Ewi of Ado Ekiti
- Reign: 1990 – present
- Predecessor: Samuel Adeyemi George-Adelabu I
- Born: Rufus Adeyemo Adejugbe Aladesanmi 1945 Nigeria
- House: Aladesanmi

= Rufus Aladesanmi III =

King of Ado Ekiti

Rufus Adeyemo Adejugbe Aladesanmi III CON (born 1945) is a Yoruba Oba and the current Ewi of Ado Ekiti.

== Reign ==
Aladesanmi succeeded Adelabu I as the Ewi of Ado Ekiti in 1990.

He serves as the chancellor of Abubakar Tafawa Balewa University and was formerly the chancellor at the University of Jos.

In 2000 Aladesanmi was made a Commander of the Order of the Niger.

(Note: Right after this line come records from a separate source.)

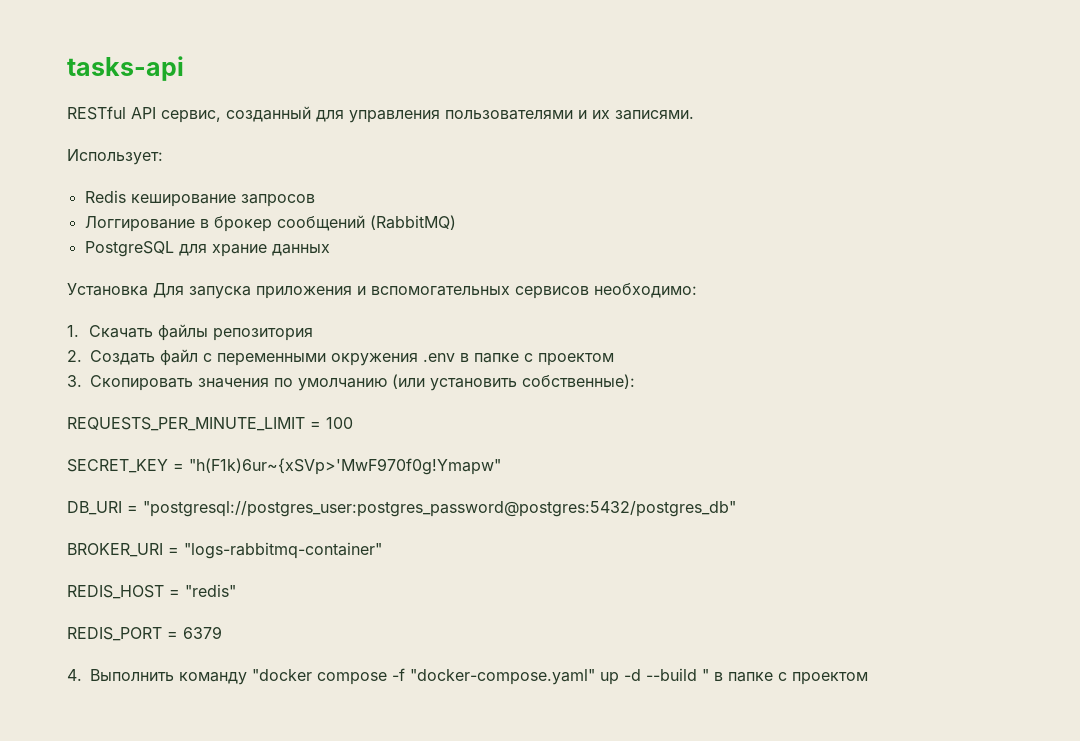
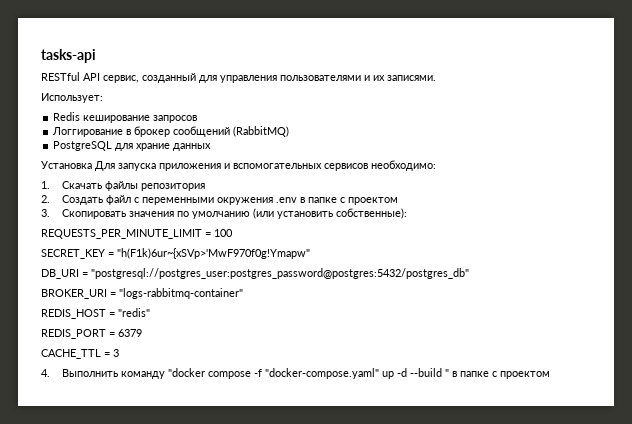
+ CACHE_TTL = 3

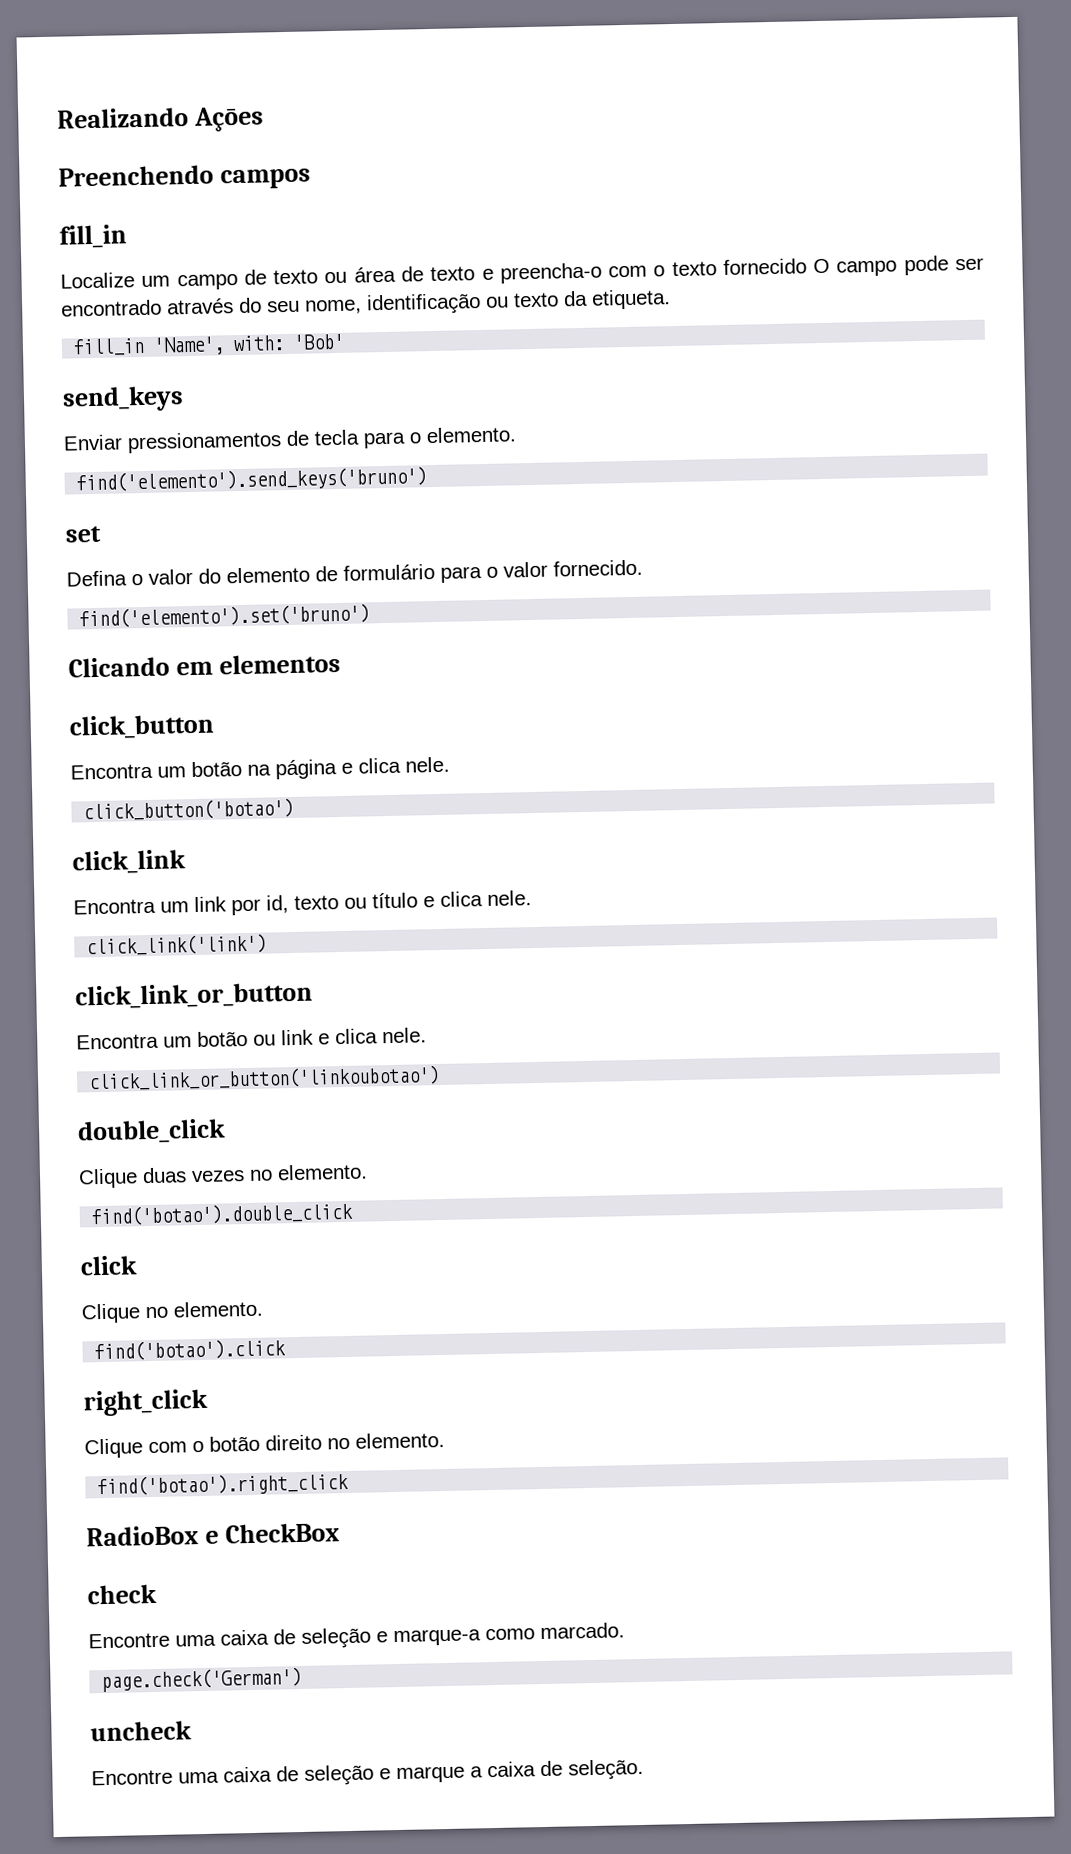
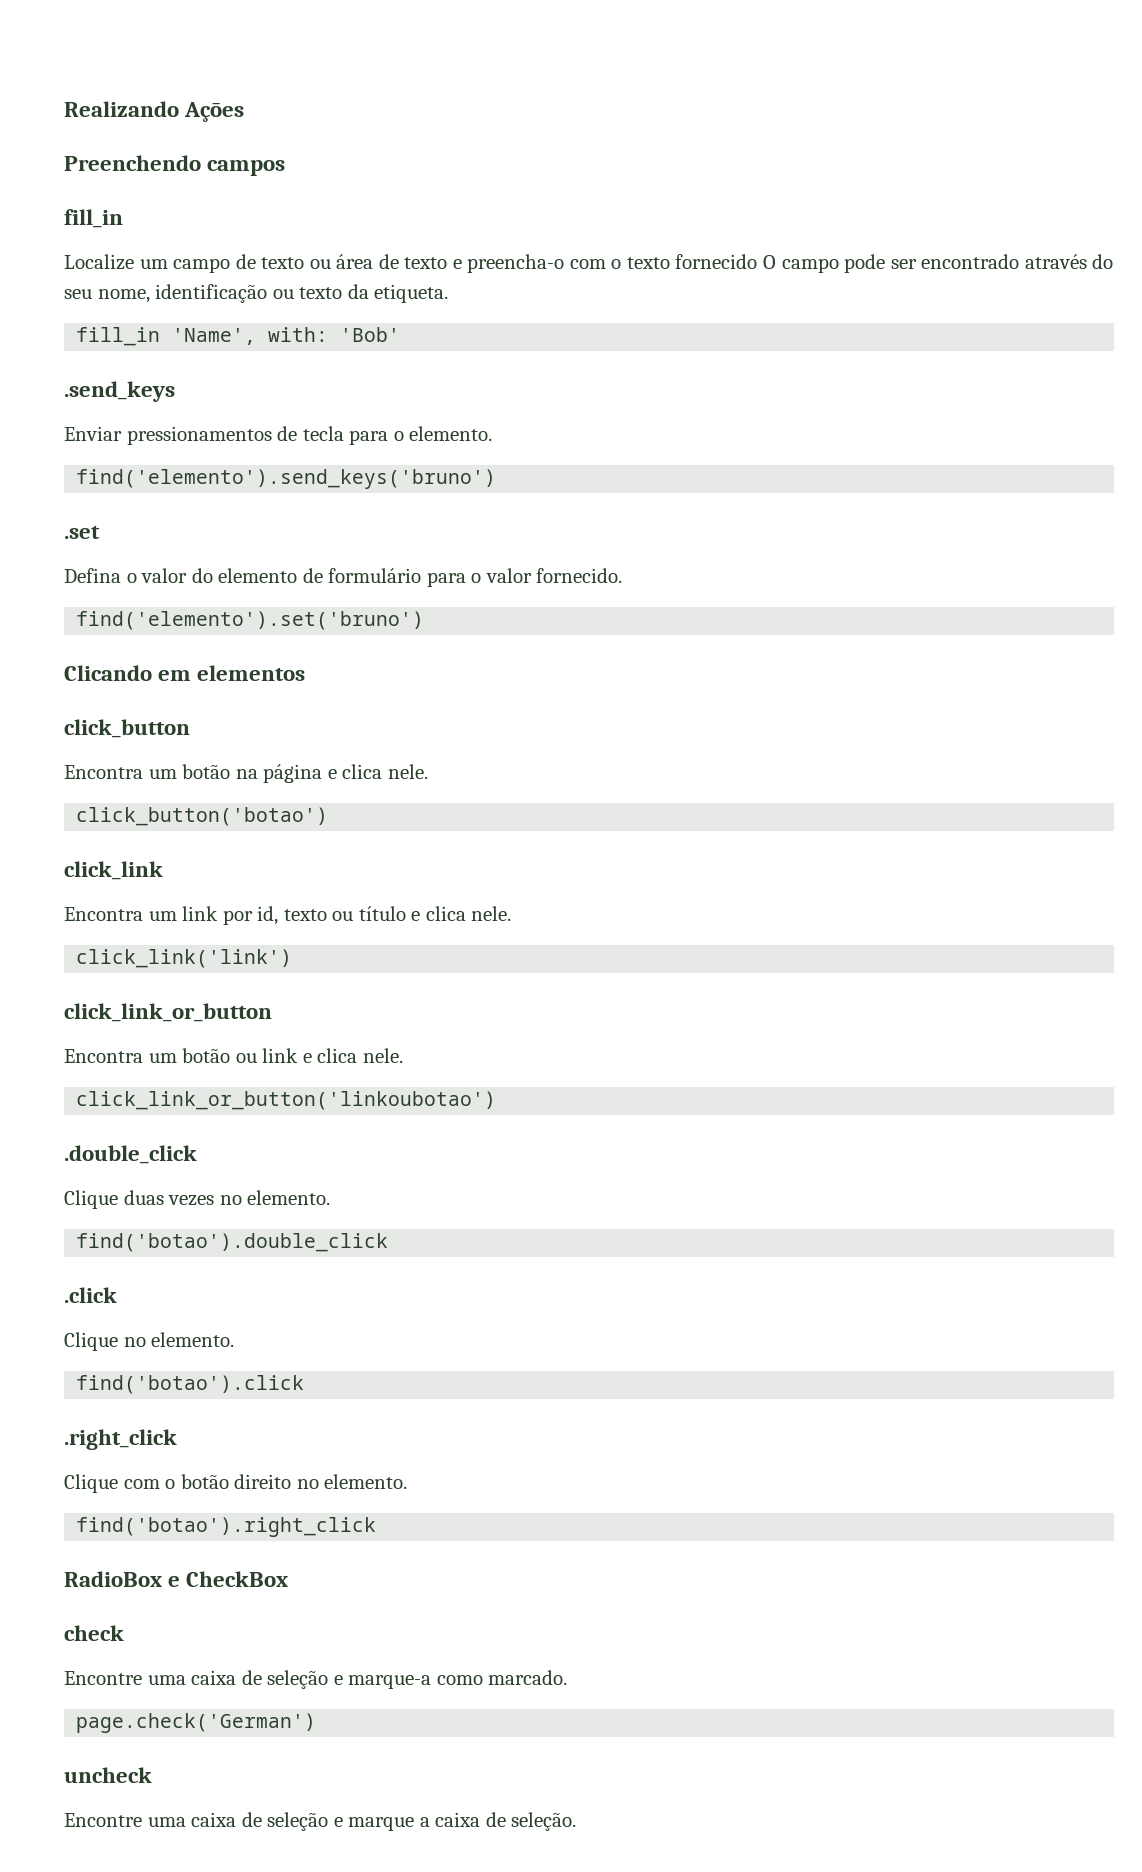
- send_keys
+ .send_keys
- set
+ .set
- double_click
+ .double_click
- click
+ .click
- right_click
+ .right_click

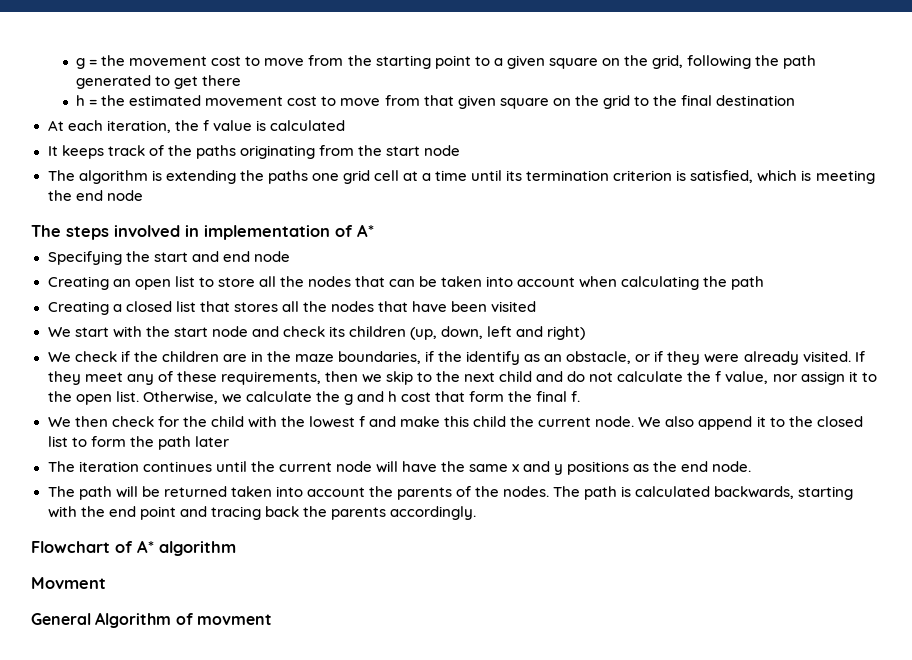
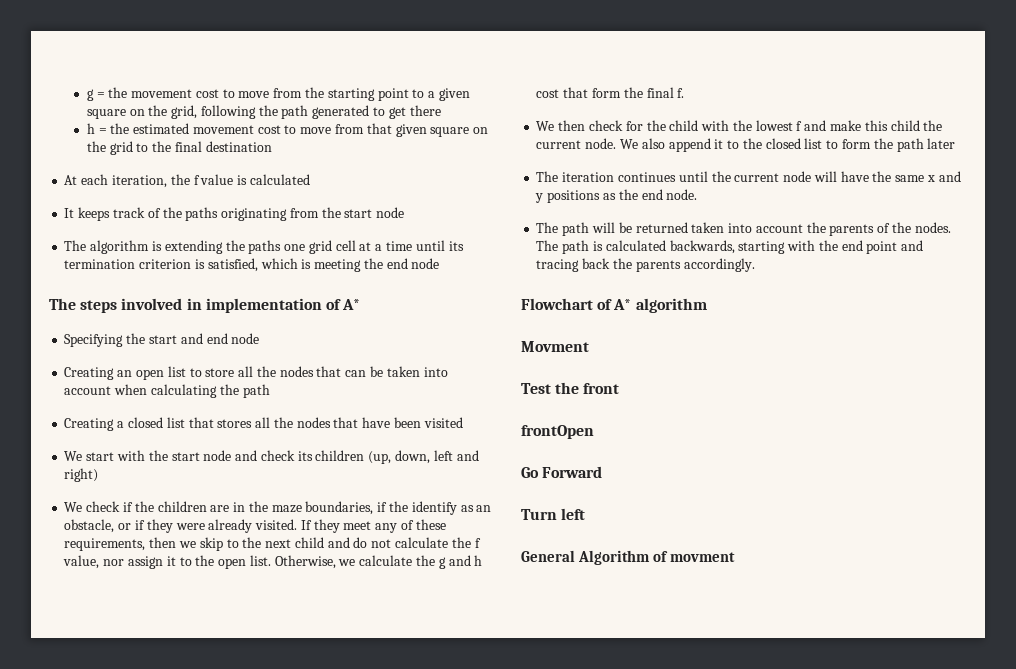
+ Test the front
+ frontOpen
+ Go Forward
+ Turn left

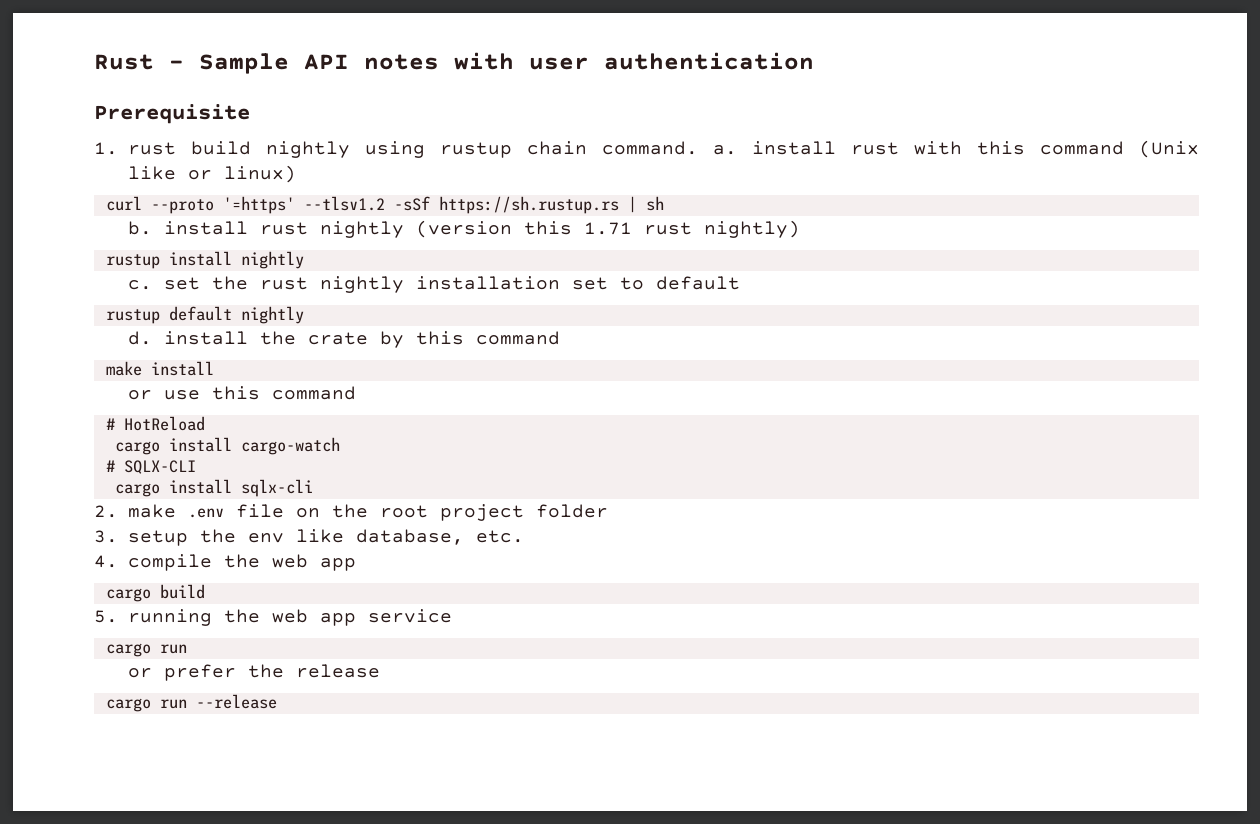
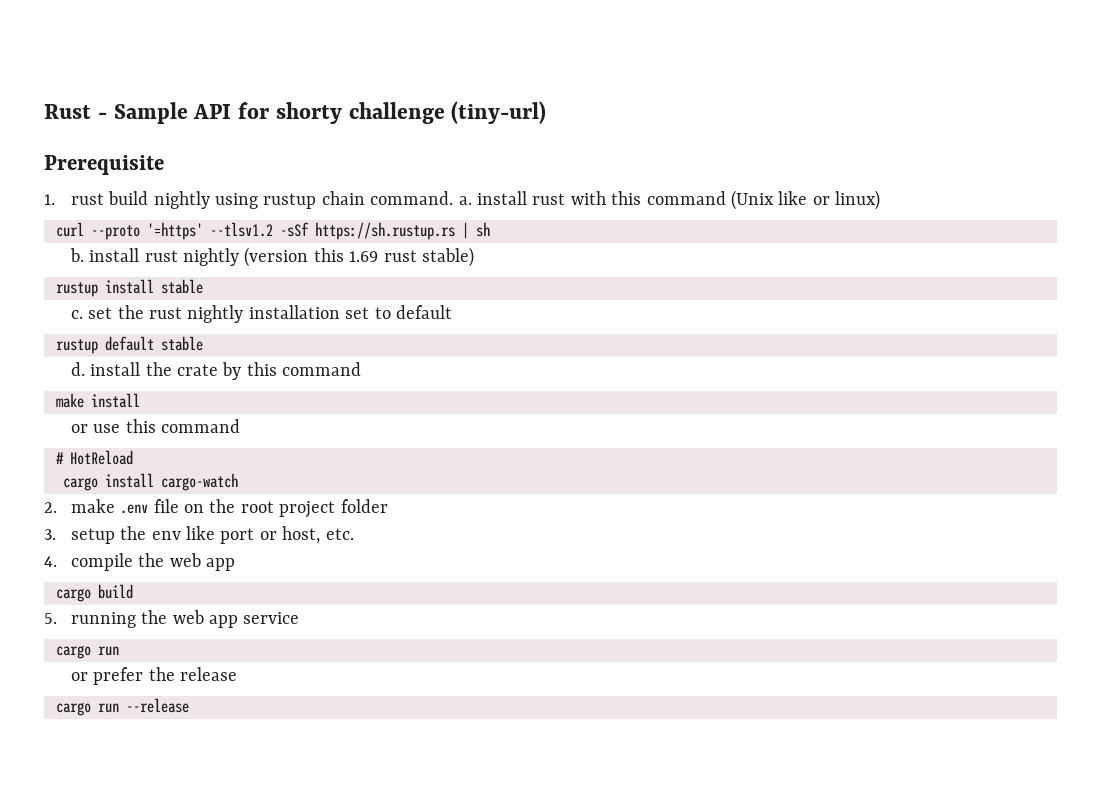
- Rust - Sample API notes with user authentication
+ Rust - Sample API for shorty challenge (tiny-url)
- b. install rust nightly (version this 1.71 rust nightly)
+ b. install rust nightly (version this 1.69 rust stable)
- rustup install nightly
+ rustup install stable
- rustup default nightly
+ rustup default stable
- # SQLX-CLI
- cargo install sqlx-cli
- 3. setup the env like database, etc.
+ 3. setup the env like port or host, etc.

In 2018 Aladesanmi offered aid and support for Ayo Fayose, the Governor of Ekiti, after 400 members of the Government House were detained by police in a period of political turmoil. While laying the foundation of a new hall in Aladesanmi's official palace, Ibrahim Dankwambo, the Governor of Gombe State, also voiced support for Fayose and referred to him as the "symbol" of the People's Democratic Party. Aladesanmi and Fayose both spoke about the importance of peace and the rights of the people of Ado Ekiti in choosing their political leaders.